2022-12-02 12:00:00(ost. akt: 2022-12-02 13:28:32)
Podopieczni trenera Romana Skrzecza mieli problemy w meczu z Lublinianką, ale ostatecznie cieszyli się z kolejnej wygranej

Podopieczni trenera Romana Skrzecza mieli problemy w meczu z Lublinianką, ale ostatecznie cieszyli się z kolejnej wygranej

Autor zdjęcia: Łukasz Szymański

II LIGA KOSZYKÓWKI\\\ Roś odrobił zaległości z pierwszej kolejki, pokonując na wyjeździe Lubliniankę Lublin 77:72. Piszanie znaleźli sposób na grę bez swojego lidera Mateusza Bessmana, który pauzuje z powodu urazu stawu skokowego.
• Lublinianka Lublin — Roś Pisz 72:77 (16:17, 18:23, 15:25, 23:12)

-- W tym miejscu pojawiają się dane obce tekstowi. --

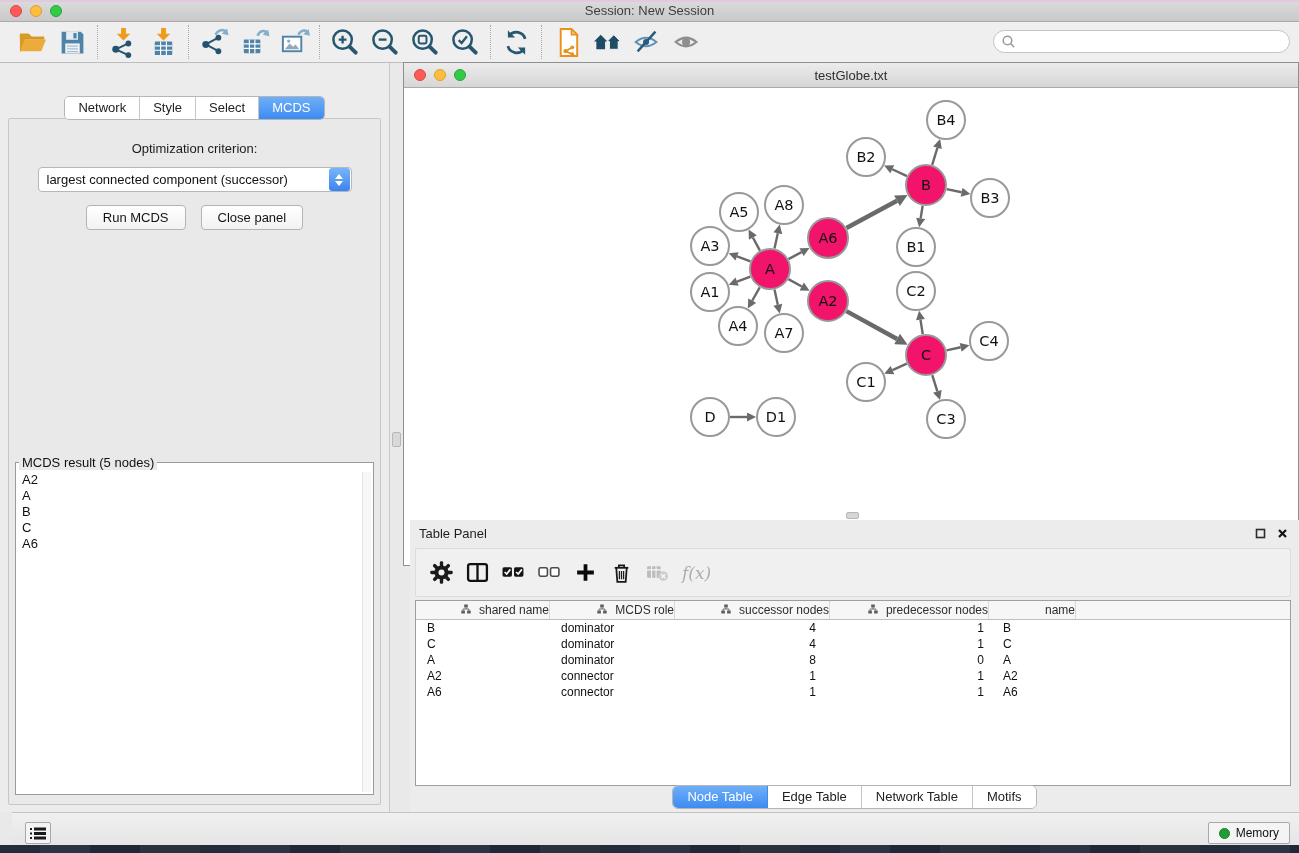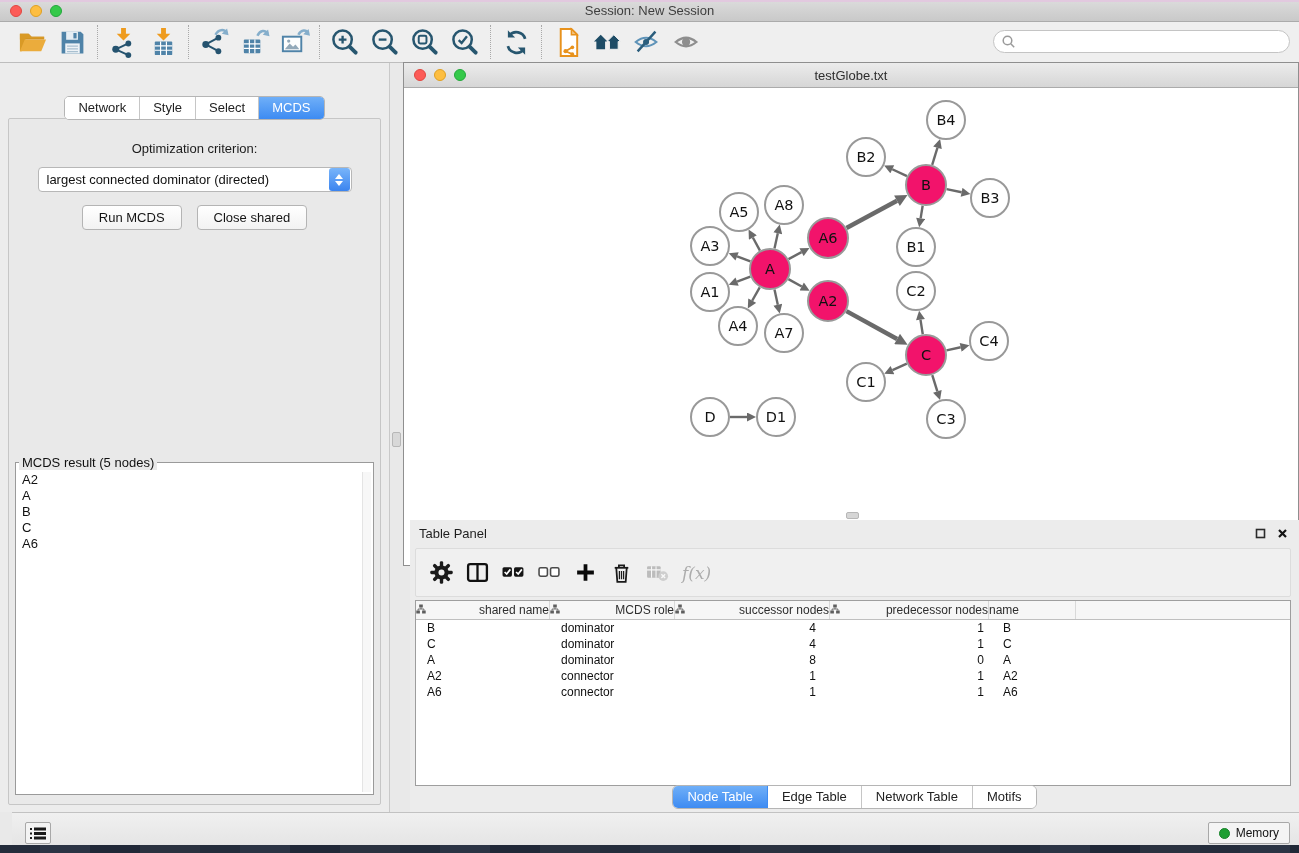"largest connected dominator (directed)" span.dval { text: dominator (directed -> component (successor }
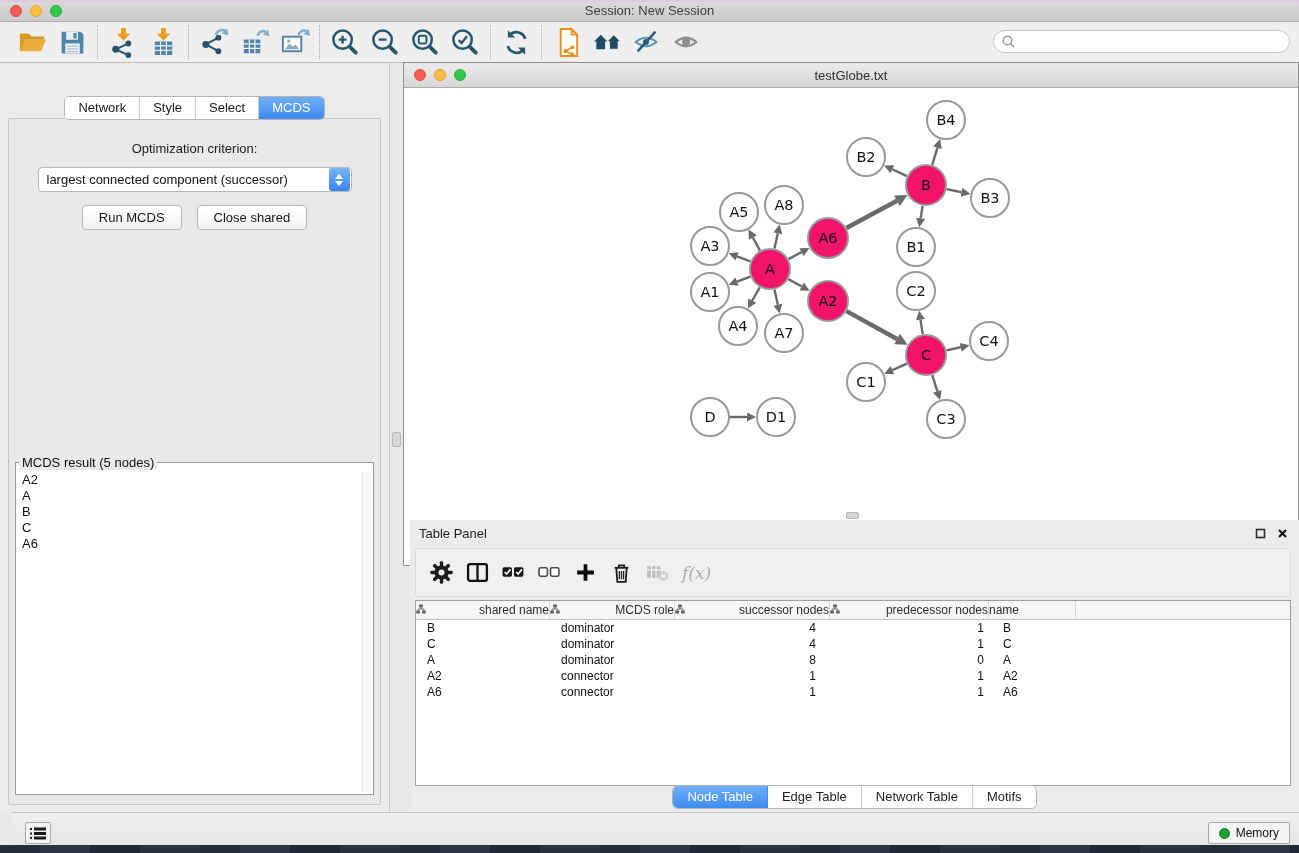"Close shared" button.pbtn { text: shared -> panel }
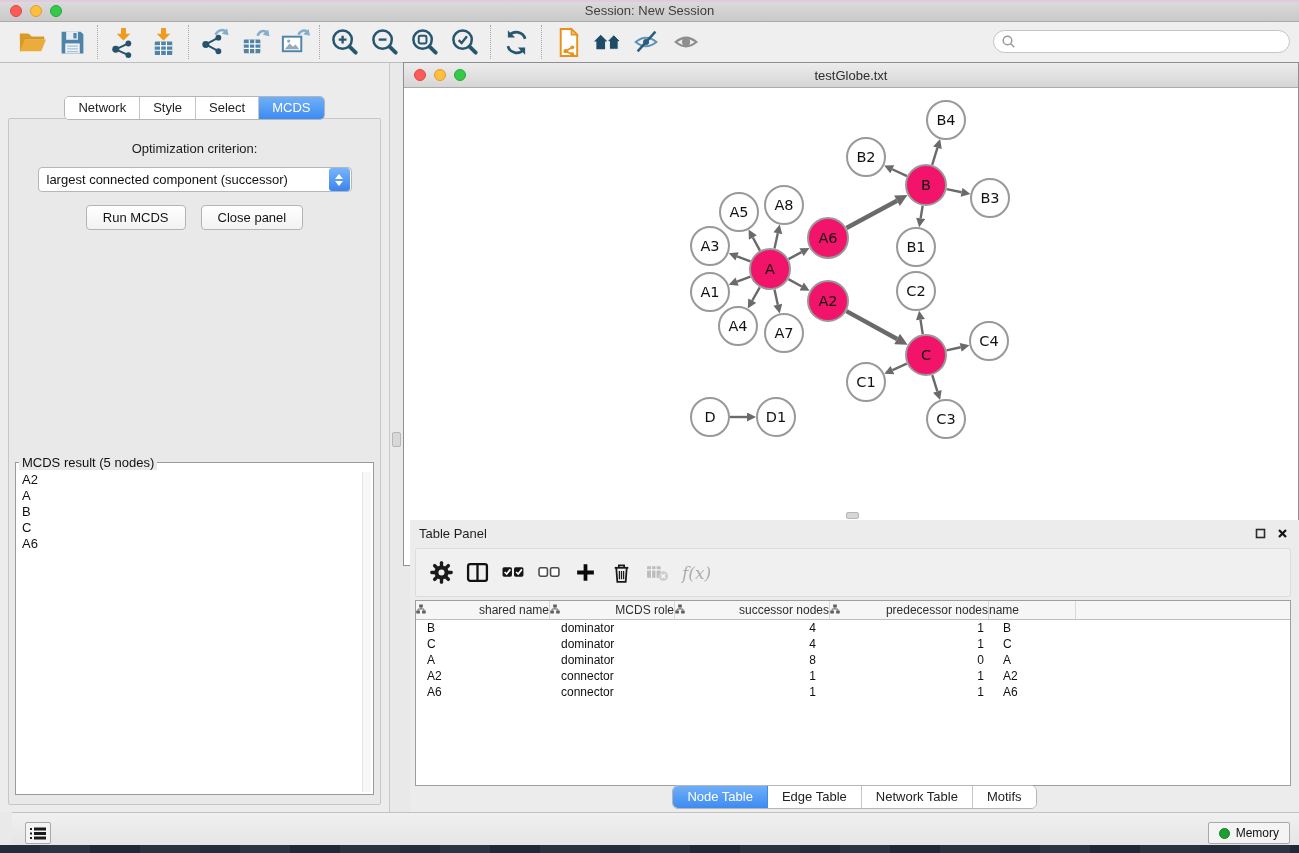"shared name" .th { justify-content: space-between -> flex-end }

ROŚ: Zapert 17 (1x3), Stanisławajtys 16 (3x3), Bondarenko 8, Lackowski 2, Pellowski 2 oraz Świtaj 15, Turski 10, Kazimierczuk 3, Rogalski 2, Zajkowski 2,

Mecz solidnego w tym sezonie Rosia z nową w stawce Lublinianką Lublin, której ciężko odnaleźć się w ligowych realiach, mógł być starciem bez historii. Piszanie odnieśli w tym sezonie już kilka przekonujących zwycięstw, ale to teraz, wobec kontuzji czołowych graczy, zespół jest wystawiony na prawdziwą próbę.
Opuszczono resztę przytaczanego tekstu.